L’histoire est cousue de fil blanc. De l’intox pure et simple. C’est pourtant l’Elysée qui l’a glissée dans l’oreille d’un journaliste du ‘‘Monde’’ accrédité auprès de ses services, qui l’a diffusée sans vérifier. A quoi joue la France? Ridha Kéfi
L’histoire des lingots d’or que Leïla Ben Ali aurait réussi à faire sortir de la Banque centrale de Tunisie (Bct) et à porter avec elle dans son exil doré à Dubaï a été formellement démentie par les responsables de la Bct.
L’Elysée souffle à l’oreille des journalistes
Cette histoire a été soufflée par l’Elysée dans l’oreille du journaliste Arnaud Leparmentier, accrédité du quotidien ‘‘Le Monde’’ auprès de la présidence de la république française. Le journal l’a publiée sans prendre le soin de la vérifier. Toute la presse française et mondiale l’a reprise pieusement.
L’Elysée a-t-il été trompé par ses services secrets? Ces services ont-ils voulu mettre l’huile sur le feu, en sortant cette histoire abracadabrante, en vue de faire échouer une révolution qu’ils n’ont pas vue venir? Piètre vengeance en somme…
Les services secrets français, complètement hors du coup, et bidonnant à volonté comme de mauvais journalistes, ont raconté comment Leïla Trabelsi, la femme de l’ex-Président, se serait rendue à la Bct pour chercher des lingots d’or. L’ex-gouverneur Taoufik Baccar aurait refusé. Mme Ben Ali aurait appelé son mari, qui aurait d’abord lui aussi refusé, avant de céder.
«Il semblerait que la femme de Ben Ali soit partie avec de l’or», explique un responsable politique français. «1,5 tonne d’or, cela fait 45 millions d’euros» (80 millions de dinars tunisiens), poursuit-il.
Un conseiller de l’Elysée, l’air de celui qui en sait plus qu’il n’en dit, ajoute: «L’information vient essentiellement de source tunisienne, en particulier de la Banque centrale. Cela a l’air relativement confirmé.»
Cette histoire archi-fausse a été soufflée par l’Elysée à Leparmentier, qui l’a d’abord rapportée sur son blog (où, curieusement, elle ne semble plus figurer). Elle s’est retrouvée lundi, sous sa signature, dans le journal papier (assortie d’un démenti d’un responsable de la Bct).
Les services français piégés par Slim Bagga
Problème: la même anecdote des lingots, exactement la même, était rapportée par le site de l’opposition tunisienne Tunisnews, dès le… 3 janvier, sous la signature de Slim Bagga, opposant tunisien notoire exilé en France depuis près de 20 ans, comme raconté par Kapitalis. Et comme cela a été aussi souligné par le site ''Arrêt sur image''.

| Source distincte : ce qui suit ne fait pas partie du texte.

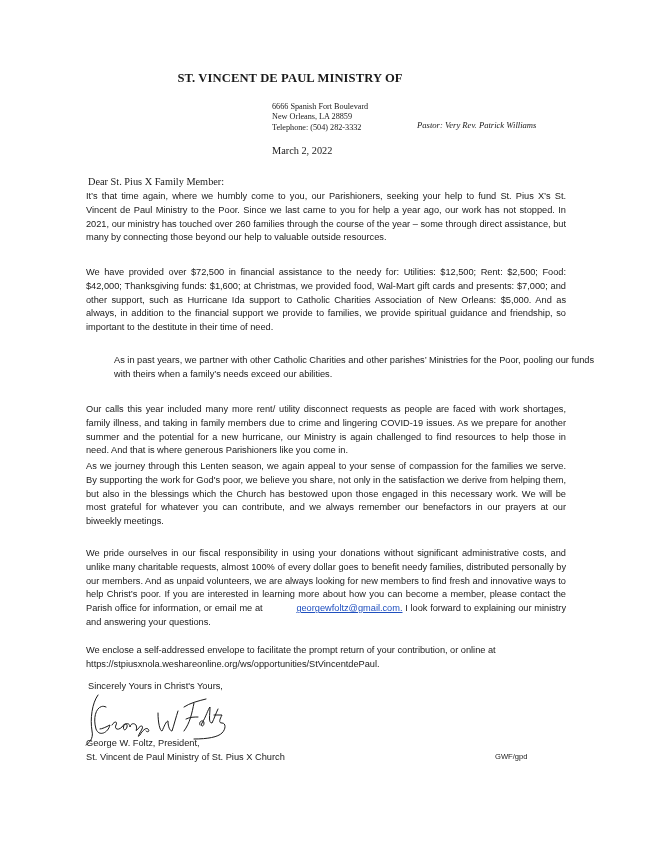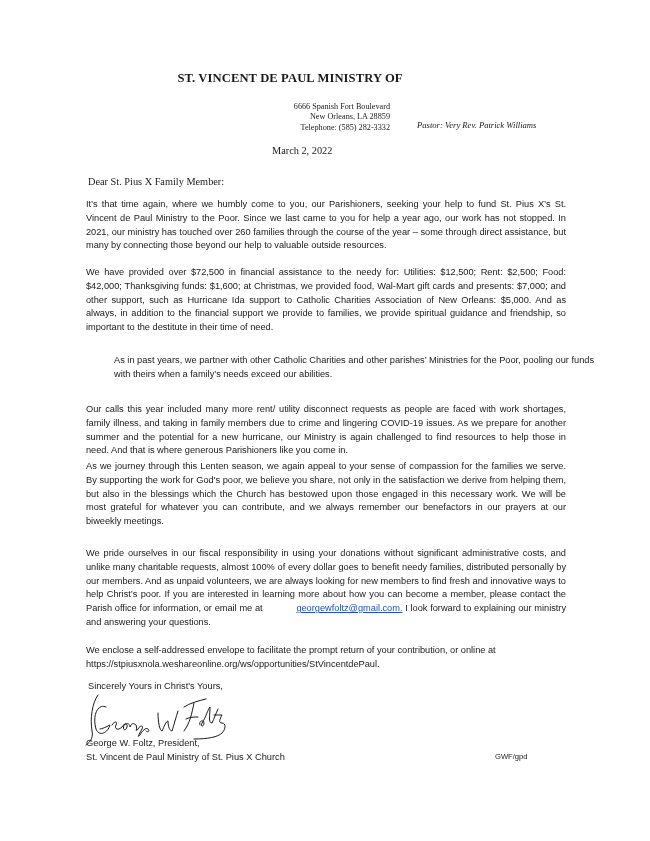--- a/index.html
+++ b/index.html
@@ -1,27 +1,27 @@
 <!DOCTYPE html>
 <html><head>
 <meta charset="utf-8">
 <style>
   html, body { margin: 0; padding: 0; background: #ffffff; }
   body { width: 650px; height: 841px; position: relative; overflow: hidden; color: #1a1a1a; }
   .serif { font-family: "Liberation Serif", "DejaVu Serif", serif; }
   .sans { font-family: "Liberation Sans", "DejaVu Sans", sans-serif; }
   .org-title { position: absolute; left: 0; width: 572px; top: 71px; text-align: center; font-weight: bold; font-size: 12.6px; line-height: 14.5px; letter-spacing: 0.1px; padding-left: 8px; box-sizing: border-box; }
   .org-title div { white-space: nowrap; }
-  .address { position: absolute; left: 272px; top: 102px; width: 118px; text-align: right; font-size: 8.2px; line-height: 10.3px; }
+  .address { position: absolute; left: 272px; top: 102px; width: 118px; text-align: left; font-size: 8.2px; line-height: 10.3px; }
   .pastor { position: absolute; left: 417px; top: 119.5px; font-style: italic; font-size: 8.6px; white-space: nowrap; }
   .date { position: absolute; left: 272px; top: 145px; font-size: 10.3px; }
   .salutation { position: absolute; left: 88px; top: 176px; font-size: 10.3px; }
   .body { position: absolute; left: 86px; width: 480px; font-size: 9.25px; line-height: 13.8px; text-align: justify; letter-spacing: -0.02px; }
   .body p { margin: 0; }
-  .p1 { top: 198px; }
+  .p1 { top: 190px; }
   .p2 { top: 266px; }
   .p3 { top: 354px; margin-left: 28px; }
   .p4 { top: 403px; }
   .p5 { top: 460px; }
   .p6 { top: 547px; }
   .p7 { top: 644px; }
   .link { color: #1f4fbf; text-decoration: underline; padding-left: 31px; }
   .closing { position: absolute; left: 88px; top: 681px; font-size: 9.25px; }
   .signature { position: absolute; left: 84px; top: 689px; width: 150px; height: 62px; }
   .signer-name { position: absolute; left: 86px; top: 738px; font-size: 9.25px; }
@@ -31,21 +31,21 @@
 </head>
 <body>
 
 <div class="org-title serif">
   <div>ST. VINCENT DE PAUL MINISTRY OF</div>
 </div>
 
 <div class="address serif">
   <div>6666 Spanish Fort Boulevard</div>
   <div>New Orleans, LA 28859</div>
-  <div>Telephone: (585) 282-3332</div>
+  <div>Telephone: (504) 282-3332</div>
 </div>
 
 <div class="pastor serif">Pastor: Very Rev. Patrick Williams</div>
 
 <div class="date serif">March 2, 2022</div>
 
 <div class="salutation serif">Dear St. Pius X Family Member:</div>
 
 <div class="body sans p1">
     <p>It’s that time again, where we humbly come to you, our Parishioners, seeking your help to fund St. Pius X’s St. Vincent de Paul Ministry to the Poor.  Since we last came to you for help a year ago, our work has not stopped. In 2021, our ministry has touched over 260 families through the course of the year – some through direct assistance, but many by connecting those beyond our help to valuable outside resources.</p>

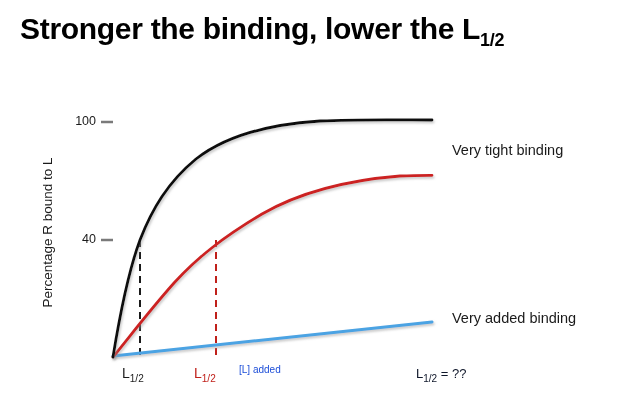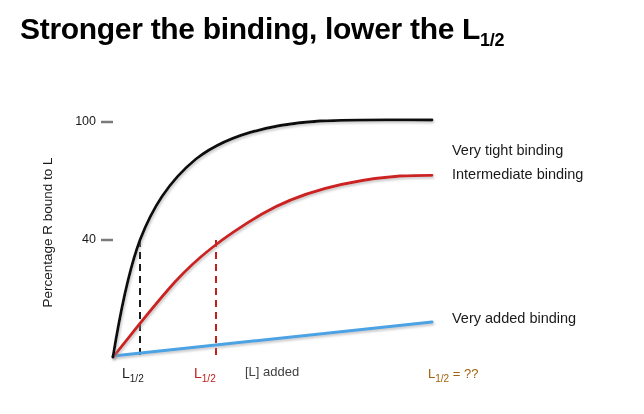--- a/index.html
+++ b/index.html
@@ -89,22 +89,22 @@
     position: absolute;
     font-size: 14px;
     white-space: nowrap;
   }
   .axis-annot .sub {
     font-size: 10px;
     vertical-align: sub;
   }
   #annot-black { left: 122px; top: 295px; color: #1a1a1a; }
   #annot-red   { left: 194px; top: 295px; color: #C0201A; }
-  #annot-x     { left: 245px; top: 294px; color: #404040; font-size: 13px; }
-  #annot-blue  { left: 428px; top: 296px; color: #a16207; font-size: 13px; }
+  #annot-x     { left: 239px; top: 294px; color: #1d4ed8; font-size: 10px; }
+  #annot-blue  { left: 416px; top: 296px; color: #0f172a; font-size: 13px; }
 </style>
 </head>
 <body>
 
 <div id="slide">
 
   <div id="title"><span>Stronger the binding, lower the L</span><span class="sub">1/2</span></div>
 
   <div id="figure">
 
@@ -134,21 +134,20 @@
 
       <path d="M113,287 C119,250 127,205 140,170 C152,139 168,112 196,89 C228,64 272,54 320,51 C362,49 404,50 432,50" fill="none" stroke="#111111" stroke-width="2.8" stroke-linecap="round" filter="url(#softshadow)"></path>
     </svg>
 
     <div class="axis-tick-label" id="tick-100">100</div>
     <div class="axis-tick-label" id="tick-50">40</div>
 
     <div id="ylabel">Percentage R bound to L</div>
 
     <div class="curve-label" id="label-tight">Very tight binding</div>
-    <div class="curve-label" id="label-intermediate">Intermediate binding</div>
     <div class="curve-label" id="label-weak">Very added binding</div>
 
     <div class="axis-annot" id="annot-black"><span>L</span><span class="sub">1/2</span></div>
 
     <div class="axis-annot" id="annot-red"><span>L</span><span class="sub">1/2</span></div>
 
     <div class="axis-annot" id="annot-x">[L] added</div>
 
     <div class="axis-annot" id="annot-blue"><span>L</span><span class="sub">1/2</span><span> = ??</span></div>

Notre journal a en effet écrit, le 17 janvier, prenant ses distances vis-à-vis de ces informations: «Sauf à croire que notre collègue Slim Bagga, qui vit depuis près de 20 ans en exil en France, possède des sources sûres au sein de la Bct ou des renseignements tunisiens, on doit prendre ces affirmations avec les réserves requises.»
Si on est indulgent, on peut dire que les services français sont d’une telle incompétence qu’ils ont cherché leurs informations sur des sites internet, ne prenant même pas le soin de les vérifier.
On peut cependant se poser des questions sur l’attitude de l’Elysée et de ses services. Et si la France, non contente d’assister à une révolution qu’elle n’a pas vu venir, cherchait à la faire échouer, en donnant en pâture aux journalistes des informations destinées à ajouter de l’huile sur le feu?
Les tentatives de désinformation française
L’histoire des lingots d’or n’est pas une tentative isolée de désinformation française sur ce qui se passe en Tunisie. Paris avait cherché, auparavant, à faire accréditer la thèse d’un putsch militaire en Tunisie, dans une volonté évidente de mettre en doute la loyauté de l’armée nationale.
Des experts es-catastrophe islamiste, qui ont longtemps émargé sur l’Agence de la communication extérieure (Atce), tel l’inénarrable Antoine Sfeir, sans parler des membres du lobby pro-Ben Ali dans la classe politique française, ont aussi cherché à brandir l’épouvantail islamiste. La vieille rengaine de «Ben Ali rempart à l’islamisme», souvent agitée par les dirigeants politiques français, et à leur tête le président Nicolas Sarkozy.
Quand on connaît l’ampleur des intérêts liant les grands groupes français aux membres de la famille de Ben Ali, on peut se poser des questions sur la position de la France, dont les réactions officielles à la révolution tunisienne, telles celle de Michèle Alliot-Marie, ministre des Affaires étrangères, proposant l’aide de la France à la Tunisie en maintien de l’ordre, sont d’un pitoyable ridicule.